### Problem requirements
With pictures left out, output exactly the lines of the listing below from the line that has "installed. may/not work." to the line that has "recap for the", both lines kept.
Start of Supplied records
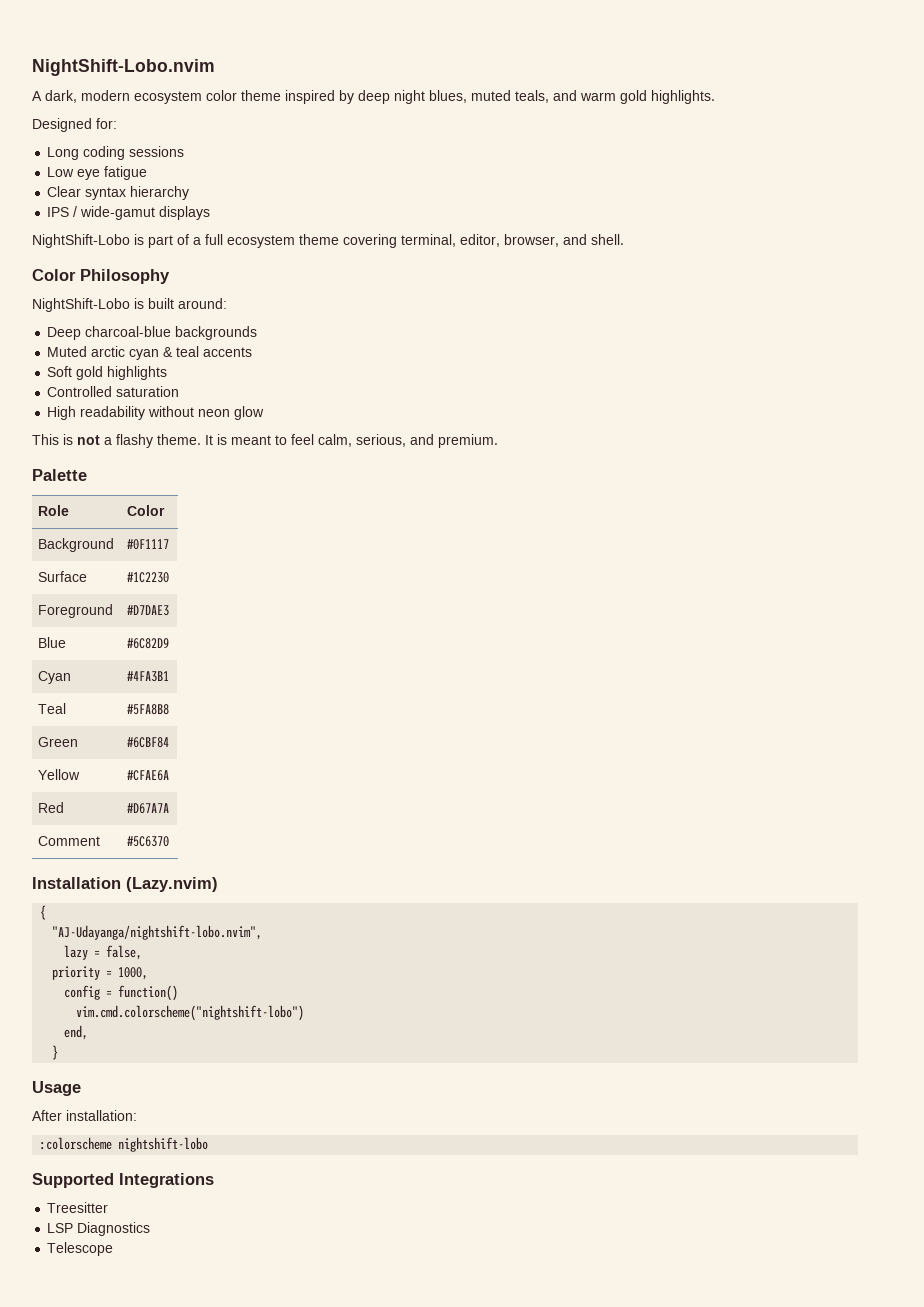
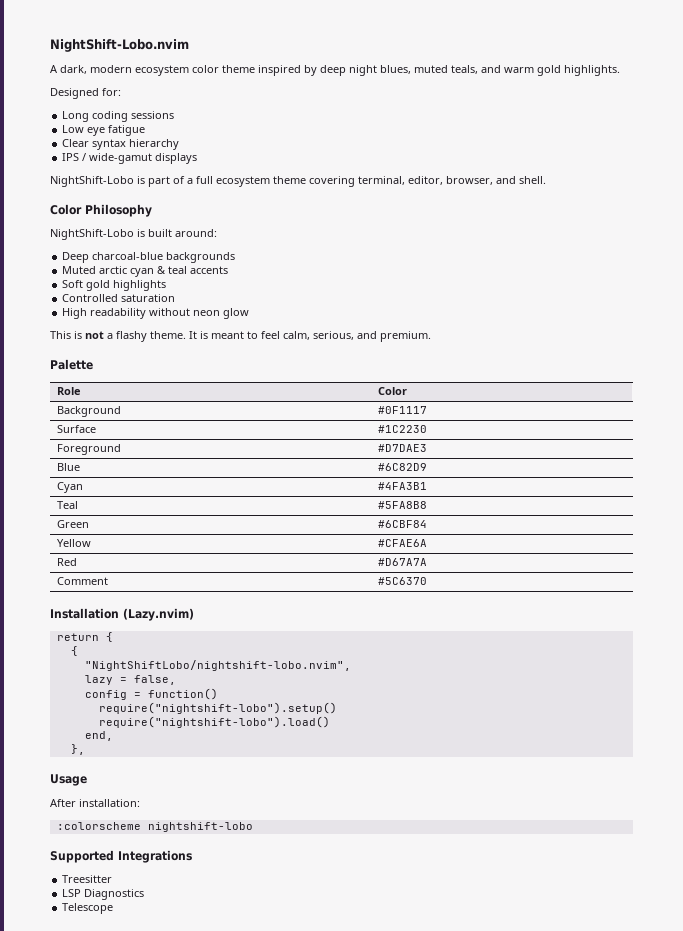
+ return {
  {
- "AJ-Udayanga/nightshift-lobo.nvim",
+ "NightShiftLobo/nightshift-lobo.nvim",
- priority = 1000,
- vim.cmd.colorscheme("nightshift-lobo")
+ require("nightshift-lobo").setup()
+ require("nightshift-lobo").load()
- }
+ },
End of Supplied records
Start of Supplied records
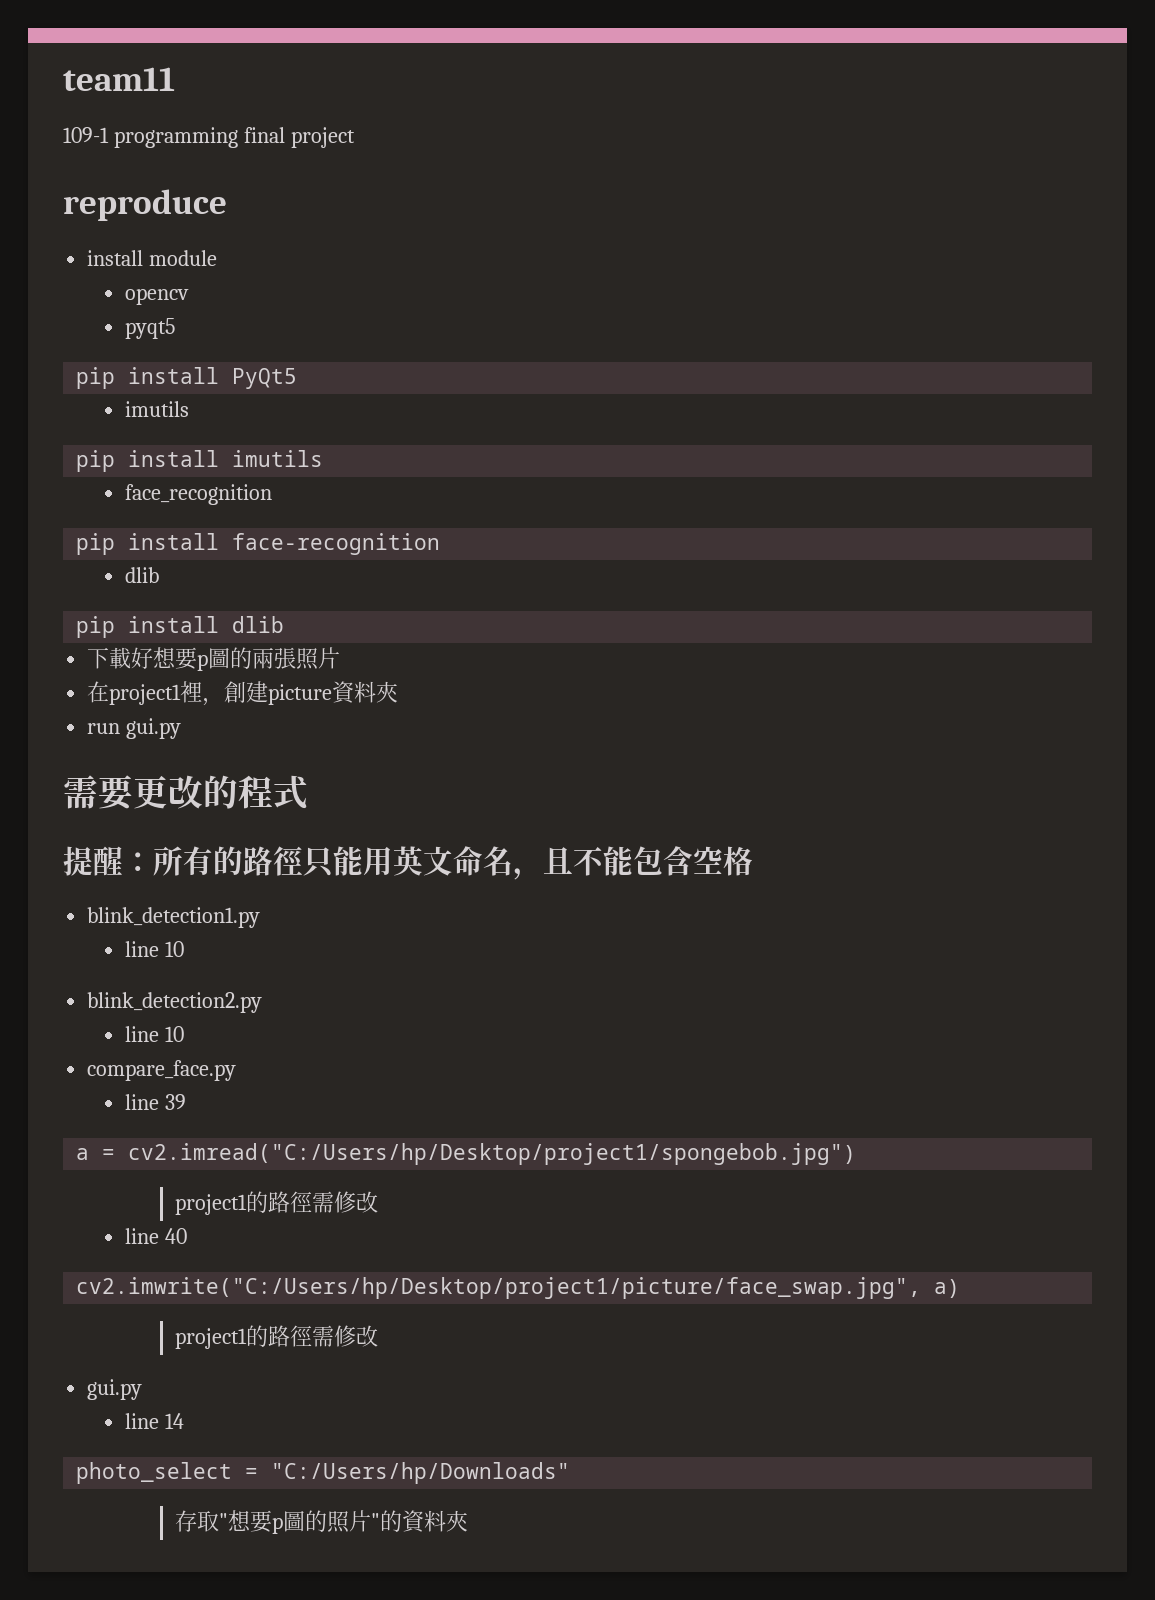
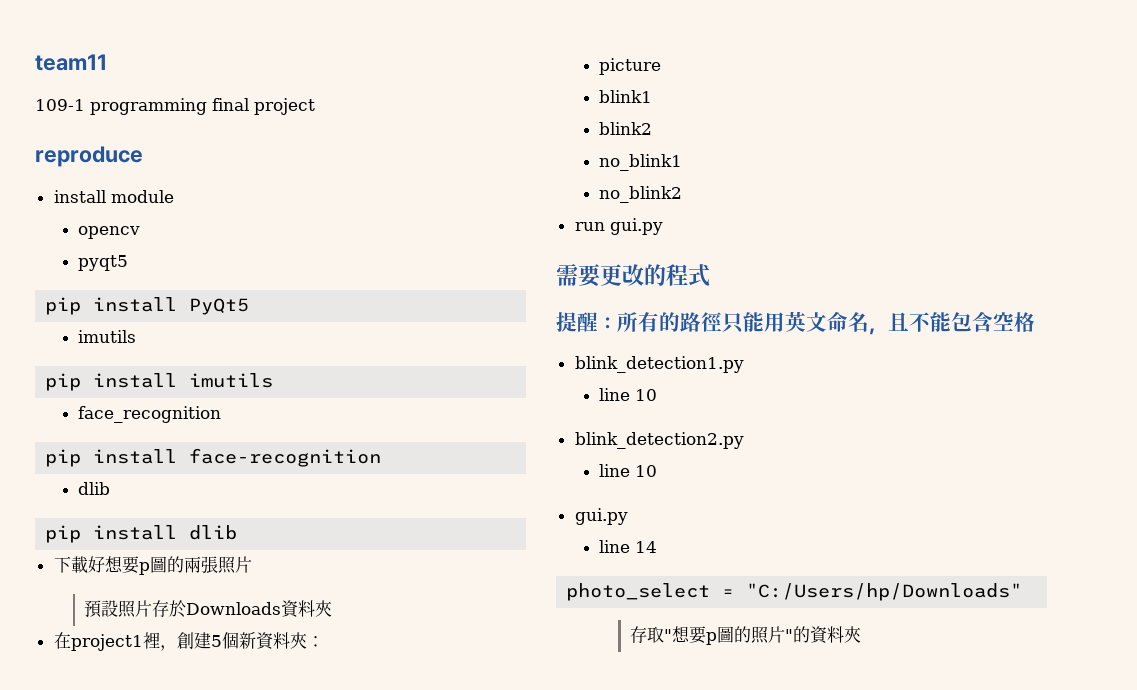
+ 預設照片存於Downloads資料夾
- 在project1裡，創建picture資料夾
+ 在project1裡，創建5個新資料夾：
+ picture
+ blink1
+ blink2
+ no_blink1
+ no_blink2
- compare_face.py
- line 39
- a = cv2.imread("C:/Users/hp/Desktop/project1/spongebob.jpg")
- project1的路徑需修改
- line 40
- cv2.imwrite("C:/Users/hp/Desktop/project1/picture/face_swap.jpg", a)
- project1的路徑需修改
End of Supplied records
Start of Supplied records
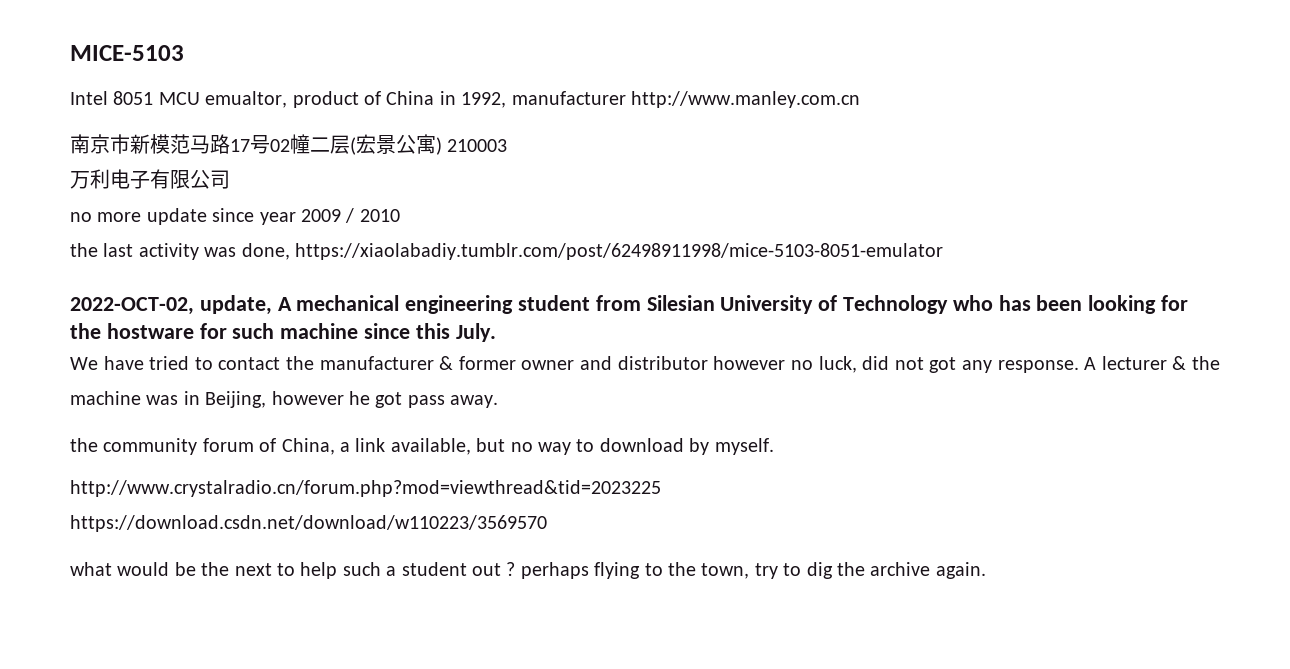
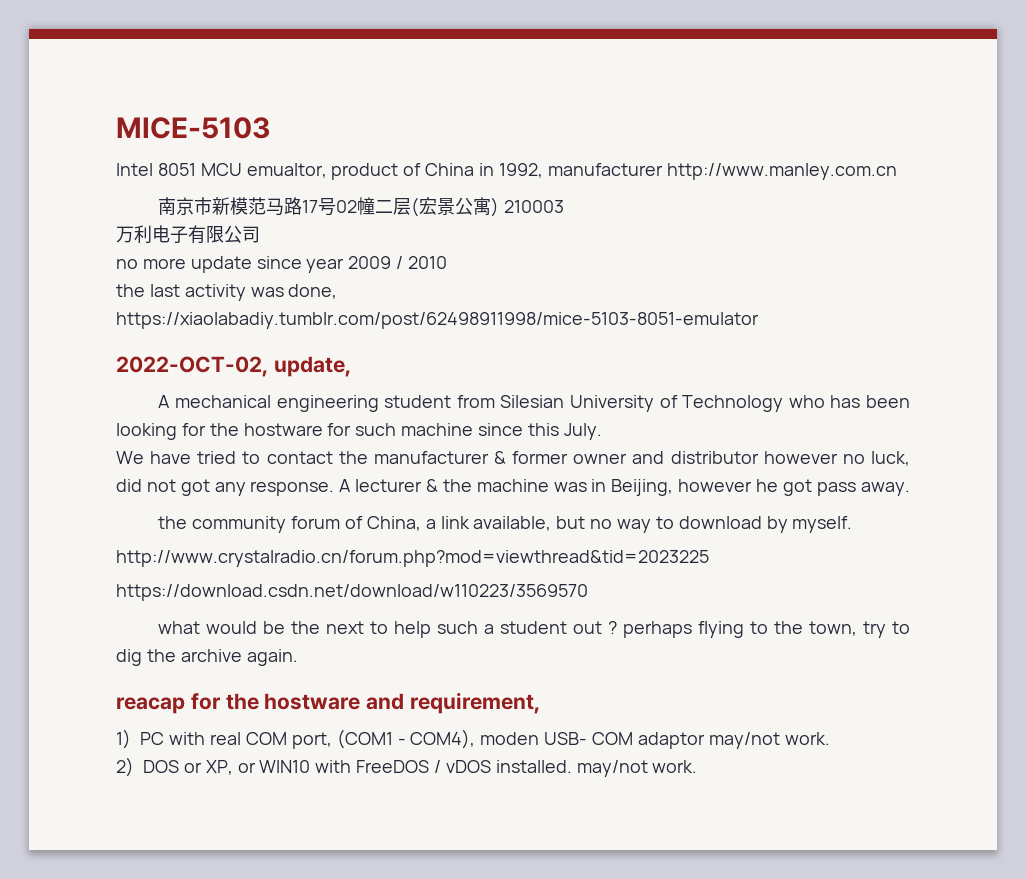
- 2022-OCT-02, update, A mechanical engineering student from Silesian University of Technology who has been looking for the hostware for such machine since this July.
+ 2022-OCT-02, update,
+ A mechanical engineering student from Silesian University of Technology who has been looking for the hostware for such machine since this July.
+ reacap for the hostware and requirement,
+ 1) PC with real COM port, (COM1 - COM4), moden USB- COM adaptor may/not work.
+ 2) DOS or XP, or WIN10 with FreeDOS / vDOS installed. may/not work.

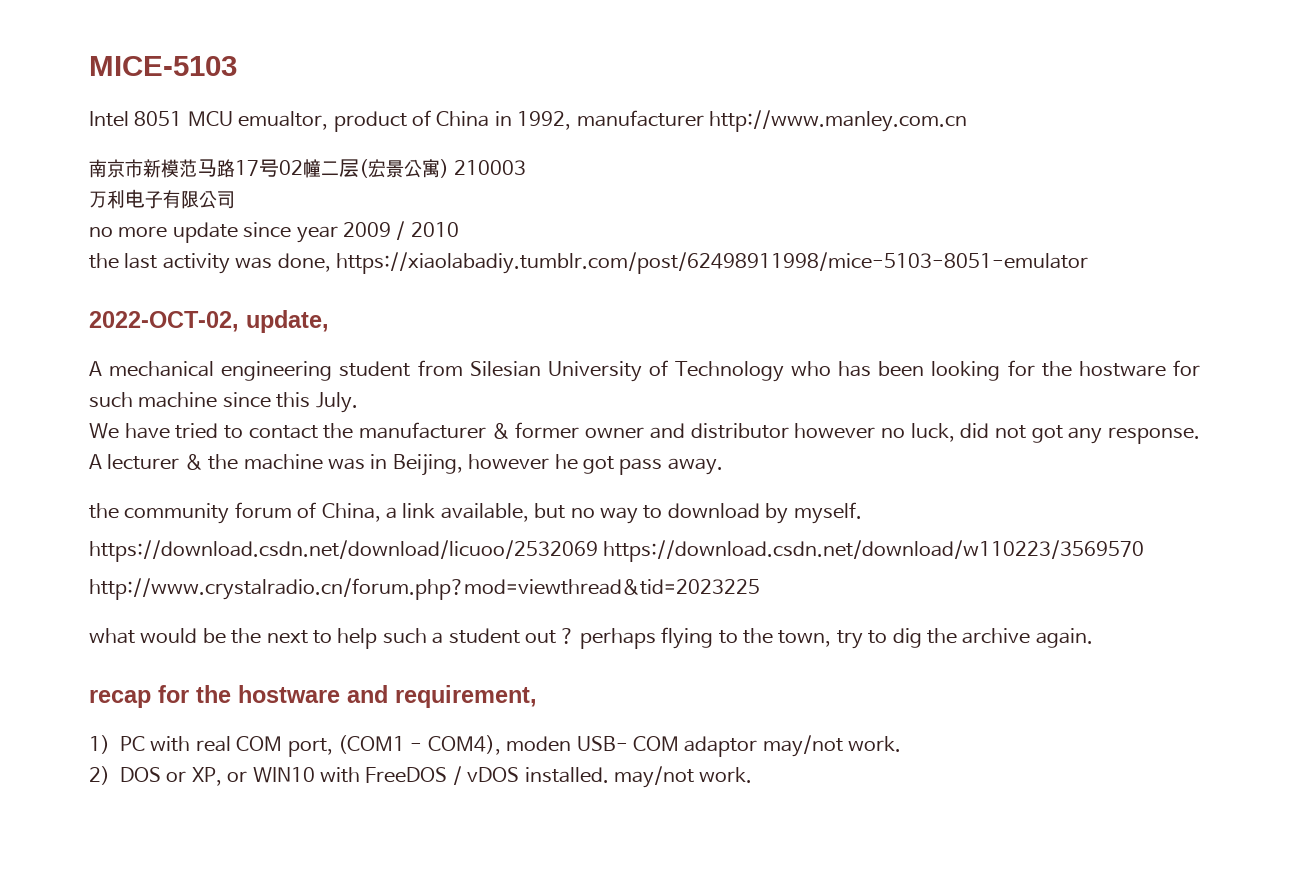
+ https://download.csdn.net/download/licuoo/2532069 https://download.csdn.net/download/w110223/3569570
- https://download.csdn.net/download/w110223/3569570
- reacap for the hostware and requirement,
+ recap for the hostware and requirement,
End of Supplied records
### Task output
+ 2) DOS or XP, or WIN10 with FreeDOS / vDOS installed. may/not work.

+ https://download.csdn.net/download/licuoo/2532069 https://download.csdn.net/download/w110223/3569570
- https://download.csdn.net/download/w110223/3569570
- reacap for the hostware and requirement,
+ recap for the hostware and requirement,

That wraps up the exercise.